Stanley comprueba que muchos fenómenos modernos tienen raíces profundas, con la presencia constante de la nostalgia (la llamada retromanía aparece prácticamente desde el principio del pop). Su visión, aviso, es muy anglófila: presta más atención a la música hawaiana que a la infinitamente más caudalosa corriente latina, con notables despistes como atribuir a los boleros caribeños un origen español e ignorar la enorme influencia del tango.

Le salvan intuiciones como colocar la tecnología en el volante de la evolución del pop: la pianola, el gramófono, la radio, el micrófono, la gramola, el cine sonoro, la cinta magnética, el microsurco, los transistores y, desde luego, los instrumentos electrificados. Aunque también brilla al perfilar a monstruos de carne y hueso, especialmente si tienen biografías exóticas y prolongadas, como Cole Porter, Irving Berlin, Benny Goodman, Bing Crosby o, claro, el romántico Sinatra, que no escondía su groseria: alardeaba de haber ido a orinar sobre la tumba de un periodista enemigo, Lee Mortimer.

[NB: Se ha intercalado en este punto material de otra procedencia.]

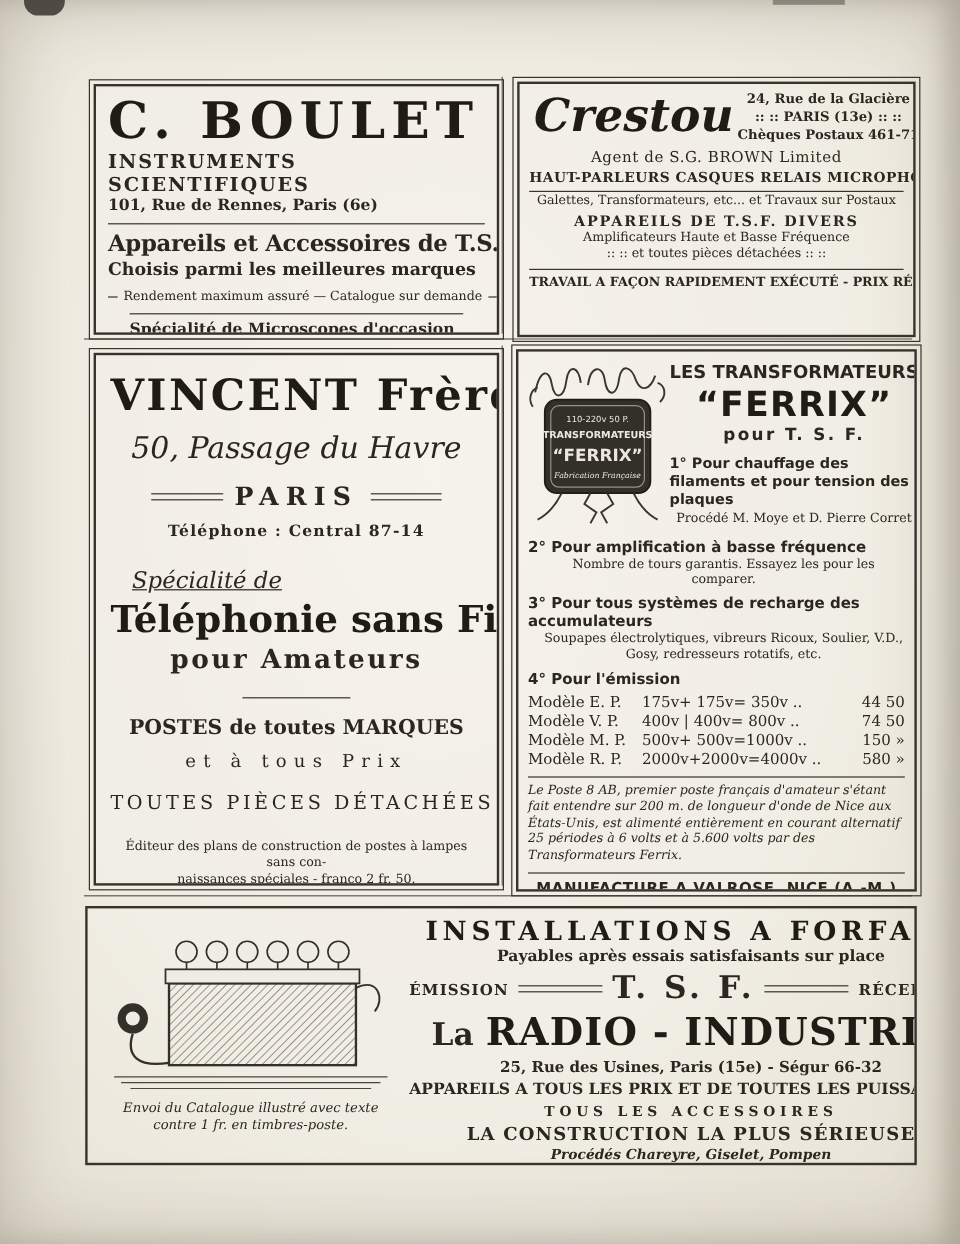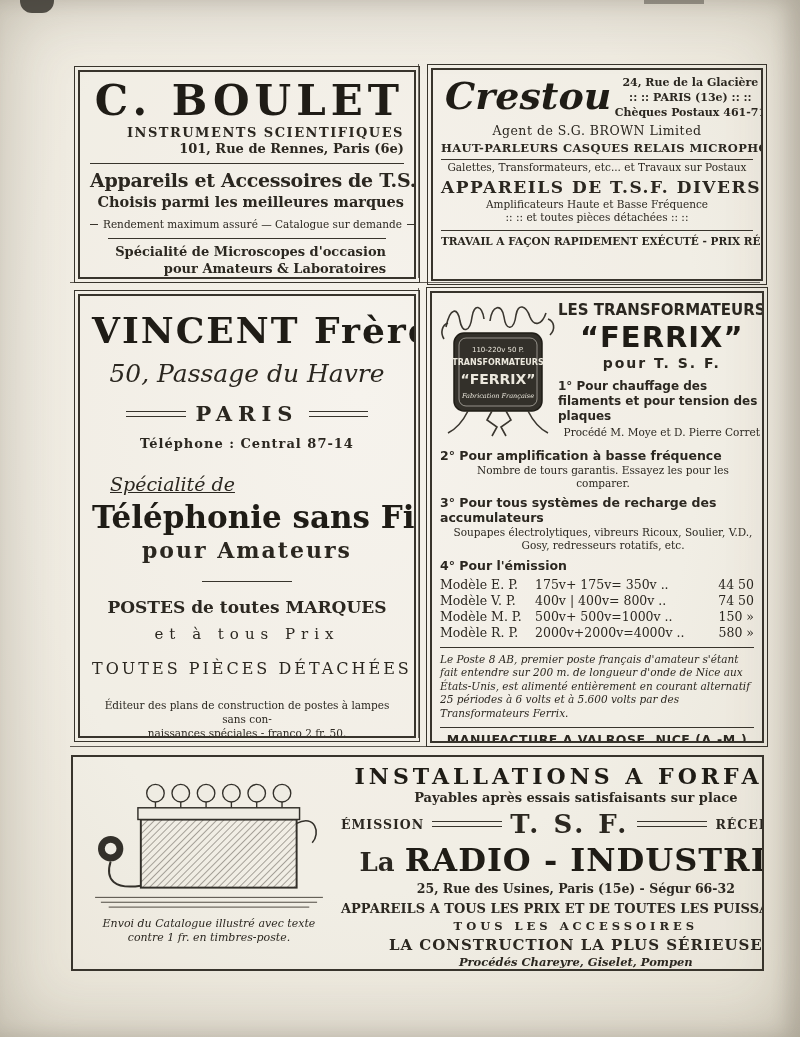--- a/index.html
+++ b/index.html
@@ -22,42 +22,42 @@
 
   .ad{position:absolute;border:1px solid #38342c;padding:3px;background:rgba(255,255,255,.10);}
   .ad-inner{border:2px solid #38342c;width:100%;height:100%;overflow:hidden;box-sizing:border-box;}
   .single-border{border:2px solid #38342c;padding:0;}
   .single-border .ad-inner{border:none;}
 
   .drule{flex:1;height:4px;border-top:1px solid #38342c;border-bottom:1px solid #38342c;min-width:10px;}
 
   
   #ad-boulet{left:74px;top:66px;width:338px;height:209px;}
-  .boulet{padding:8px 10px;text-align:right;}
+  .boulet{padding:8px 10px;text-align:left;}
   .b-title{font-size:42px;font-weight:bold;letter-spacing:5px;line-height:1;color:#1f1c16;white-space:nowrap;}
-  .b-sub{font-size:13px;font-weight:bold;letter-spacing:1.5px;margin-top:3px;}
+  .b-sub{font-size:16px;font-weight:bold;letter-spacing:1.5px;margin-top:3px;}
   .b-addr{font-size:13px;font-weight:bold;margin-top:1px;}
   .b-head{font-size:19px;font-weight:bold;letter-spacing:-.3px;margin-top:7px;border-top:1px solid #38342c;padding-top:5px;white-space:nowrap;}
   .b-tag{font-size:14.5px;font-weight:bold;margin-top:2px;}
   .b-note{display:flex;align-items:center;gap:5px;font-size:10.5px;margin-top:8px;}
   .b-note .frule{flex:1;border-top:1px solid #38342c;height:0;min-width:8px;}
   .b-note .txt{white-space:nowrap;}
   .b-spec{margin:8px 18px 0;padding-top:5px;border-top:1px solid #38342c;font-size:13px;font-weight:bold;line-height:1.3;}
 
   
   #ad-crestou{left:427px;top:64px;width:332px;height:213px;}
   .crestou{padding:6px 8px;text-align:center;}
   .c-header{display:flex;align-items:flex-start;}
   .c-logo{font-size:38px;font-weight:bold;font-style:italic;line-height:1.05;flex:1;text-align:left;padding-left:4px;color:#1f1c16;}
   .c-addr{font-size:11px;font-weight:bold;line-height:1.35;flex:0 0 158px;text-align:center;}
   .c-agent{font-size:12.5px;margin-top:2px;letter-spacing:.5px;}
   .c-products{font-size:11.5px;font-weight:bold;letter-spacing:.4px;margin-top:3px;padding-bottom:4px;border-bottom:1px solid #38342c;white-space:nowrap;}
   .c-spec-title{font-size:18px;font-weight:bold;letter-spacing:1px;margin-top:5px;white-space:nowrap;}
   .c-small{font-size:10.5px;margin-top:1px;white-space:nowrap;}
-  .c-dev-title{font-size:17px;font-weight:bold;letter-spacing:1.5px;margin-top:4px;white-space:nowrap;}
+  .c-dev-title{font-size:12px;font-weight:bold;letter-spacing:1.5px;margin-top:4px;white-space:nowrap;}
   .c-footer{font-size:10.5px;font-weight:bold;margin-top:7px;padding-top:4px;border-top:1px solid #38342c;white-space:nowrap;}
 
   
   #ad-vincent{left:74px;top:290px;width:338px;height:444px;}
   .vincent{padding:16px 12px;text-align:center;}
   .v-title{font-size:36px;font-weight:bold;letter-spacing:2px;line-height:1;color:#1f1c16;white-space:nowrap;}
   .v-addr{font-size:25px;font-style:italic;margin-top:11px;}
   .v-paris{display:flex;align-items:center;gap:10px;margin:13px 34px 0;}
   .v-paris .txt{font-size:21px;font-weight:bold;letter-spacing:6px;}
   .v-phone{font-size:13px;font-weight:bold;letter-spacing:1px;margin-top:10px;}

Atención: Stanley tiende a evitar los tópicos, como relacionar a la delicada Doris Day con los crímenes de Charles Manson (esto no es Hollywood Babilonia). Prefiere celebrar personajes en la sombra, incluyendo los habitualmente retratados como villanos Guy Lombardo o Mitch Miller. No se resiste ante las vidas disfuncionales de divas tipo Billie Holiday y Judy Garland. Sitúa a las mujeres en el centro del pop, ya sean como fervientes consumidoras o entronizadas como diosas del escenario: destaca las peculiaridades de the canaries, las vocalistas que procedían de las big bands, y se deleita con grupos como las Boswell Sisters o las hermanas Andrews. Aunque también se siente intrigado por los misterios de las personalidades de Al Jolson, Duke Ellington, Glenn Miller, George Gershwin, Louis Jordan...

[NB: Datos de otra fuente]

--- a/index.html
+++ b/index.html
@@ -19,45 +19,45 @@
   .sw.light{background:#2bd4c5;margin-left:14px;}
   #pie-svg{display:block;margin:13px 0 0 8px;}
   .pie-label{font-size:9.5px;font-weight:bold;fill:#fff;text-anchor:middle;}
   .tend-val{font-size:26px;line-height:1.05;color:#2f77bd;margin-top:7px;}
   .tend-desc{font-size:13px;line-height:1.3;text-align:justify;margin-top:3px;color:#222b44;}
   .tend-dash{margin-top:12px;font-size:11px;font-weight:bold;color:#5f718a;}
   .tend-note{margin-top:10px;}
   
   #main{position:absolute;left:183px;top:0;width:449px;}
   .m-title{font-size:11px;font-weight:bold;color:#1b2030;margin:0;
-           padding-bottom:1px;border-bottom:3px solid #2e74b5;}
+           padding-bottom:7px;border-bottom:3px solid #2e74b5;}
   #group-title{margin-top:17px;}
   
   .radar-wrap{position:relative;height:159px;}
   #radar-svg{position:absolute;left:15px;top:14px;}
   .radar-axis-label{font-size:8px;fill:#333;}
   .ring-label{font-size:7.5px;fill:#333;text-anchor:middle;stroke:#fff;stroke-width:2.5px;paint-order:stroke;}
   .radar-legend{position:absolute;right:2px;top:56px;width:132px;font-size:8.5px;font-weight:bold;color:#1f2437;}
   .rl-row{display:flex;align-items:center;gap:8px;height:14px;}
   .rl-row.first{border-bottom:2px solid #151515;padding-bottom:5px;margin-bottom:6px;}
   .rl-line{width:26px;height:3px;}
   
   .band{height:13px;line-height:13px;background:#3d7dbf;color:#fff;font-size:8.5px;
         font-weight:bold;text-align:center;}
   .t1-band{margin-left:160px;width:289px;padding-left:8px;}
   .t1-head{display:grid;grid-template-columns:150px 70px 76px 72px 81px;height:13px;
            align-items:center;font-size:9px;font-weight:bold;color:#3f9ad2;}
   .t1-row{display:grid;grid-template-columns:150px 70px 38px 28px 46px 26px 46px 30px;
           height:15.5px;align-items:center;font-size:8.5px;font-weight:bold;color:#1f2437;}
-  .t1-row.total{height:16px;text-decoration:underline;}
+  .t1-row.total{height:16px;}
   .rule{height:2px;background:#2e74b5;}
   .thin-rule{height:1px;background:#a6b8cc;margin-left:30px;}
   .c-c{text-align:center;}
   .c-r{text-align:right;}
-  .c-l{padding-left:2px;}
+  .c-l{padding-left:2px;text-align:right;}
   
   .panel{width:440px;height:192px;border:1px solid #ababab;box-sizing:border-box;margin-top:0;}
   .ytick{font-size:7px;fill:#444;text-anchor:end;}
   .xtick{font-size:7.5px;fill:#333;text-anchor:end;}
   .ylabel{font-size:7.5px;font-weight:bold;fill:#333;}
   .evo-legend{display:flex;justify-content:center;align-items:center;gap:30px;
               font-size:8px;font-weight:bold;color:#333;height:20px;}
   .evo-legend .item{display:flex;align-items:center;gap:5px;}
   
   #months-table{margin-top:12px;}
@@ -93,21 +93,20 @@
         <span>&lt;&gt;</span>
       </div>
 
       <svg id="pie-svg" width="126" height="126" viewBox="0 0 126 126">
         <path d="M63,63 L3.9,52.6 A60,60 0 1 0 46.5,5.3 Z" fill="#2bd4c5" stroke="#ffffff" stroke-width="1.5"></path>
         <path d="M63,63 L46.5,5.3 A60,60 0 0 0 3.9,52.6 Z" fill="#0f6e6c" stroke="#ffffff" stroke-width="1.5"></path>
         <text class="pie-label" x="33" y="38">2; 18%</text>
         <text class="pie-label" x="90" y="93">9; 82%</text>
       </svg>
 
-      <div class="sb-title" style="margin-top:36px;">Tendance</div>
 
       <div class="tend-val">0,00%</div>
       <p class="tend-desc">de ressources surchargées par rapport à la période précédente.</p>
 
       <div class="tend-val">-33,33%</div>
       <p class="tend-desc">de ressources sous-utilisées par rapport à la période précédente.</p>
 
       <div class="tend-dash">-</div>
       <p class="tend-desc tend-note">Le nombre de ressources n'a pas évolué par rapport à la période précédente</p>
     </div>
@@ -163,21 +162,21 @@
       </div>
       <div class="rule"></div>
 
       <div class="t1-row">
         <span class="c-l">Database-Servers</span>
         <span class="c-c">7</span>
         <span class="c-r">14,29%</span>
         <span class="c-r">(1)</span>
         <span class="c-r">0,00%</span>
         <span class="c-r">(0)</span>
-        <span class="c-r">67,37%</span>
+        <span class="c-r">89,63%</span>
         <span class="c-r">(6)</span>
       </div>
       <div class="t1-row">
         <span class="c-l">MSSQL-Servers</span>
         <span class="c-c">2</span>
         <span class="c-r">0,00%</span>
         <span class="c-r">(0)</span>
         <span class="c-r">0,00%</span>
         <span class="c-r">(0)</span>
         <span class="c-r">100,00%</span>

Stanley relata pifias como la del líder sindical James Petrillo, que decretó una catastrófica huelga de grabaciones entre 1942 y 1944. Destapa las vergüenzas de la BBC, con un fantástico historial de meteduras de pata, incluyendo etapas de desaprobación de la música grabada, especialmente si era del gusto del proletariado. Fija la fecha de nacimiento de conceptos que hoy consideramos eternos como el Great American Songbook, el catálogo de clásicas de Broadway y Hollywood, que se formuló en 1972, aparte de situar el origen de los cowboys cantantes o el LP conceptual (una pista: no fue un invento del rock). Aclara la simbiosis del jazz con los gánsteres, lo que explica la simpatía de muchos músicos por Al Capone. Determina que, como la necesidad es la madre del invento, muchas decisiones estéticamente radicales respondían a realidades cambiantes, como las de Muddy Waters al cambiar la plantación de Misisipi por los tugurios de Chicago.

Descubre que el pop siempre ha estado al borde del abismo, deplorado por los jeremías y sometido al gatillo fácil de los extendedores de certificados de defunción. Evita los esnobismos de un Artie Shaw, clarinetista y gran conocedor del sexo femenino (entre sus ocho esposas, destacaban Ava Gardner y Lana Turner), que hacía una cruda distinción entre creadores y simples proveedores de emociones baratas; en realidad, la demanda de música dejaba hueco para todos, incluyendo a bon vivants como Fred Astaire o nuestro Xavier Cugat.

Let’s do it debería ser libro obligado para profesionales y entusiastas. Un único problema: la edición española carece de índice. Mal.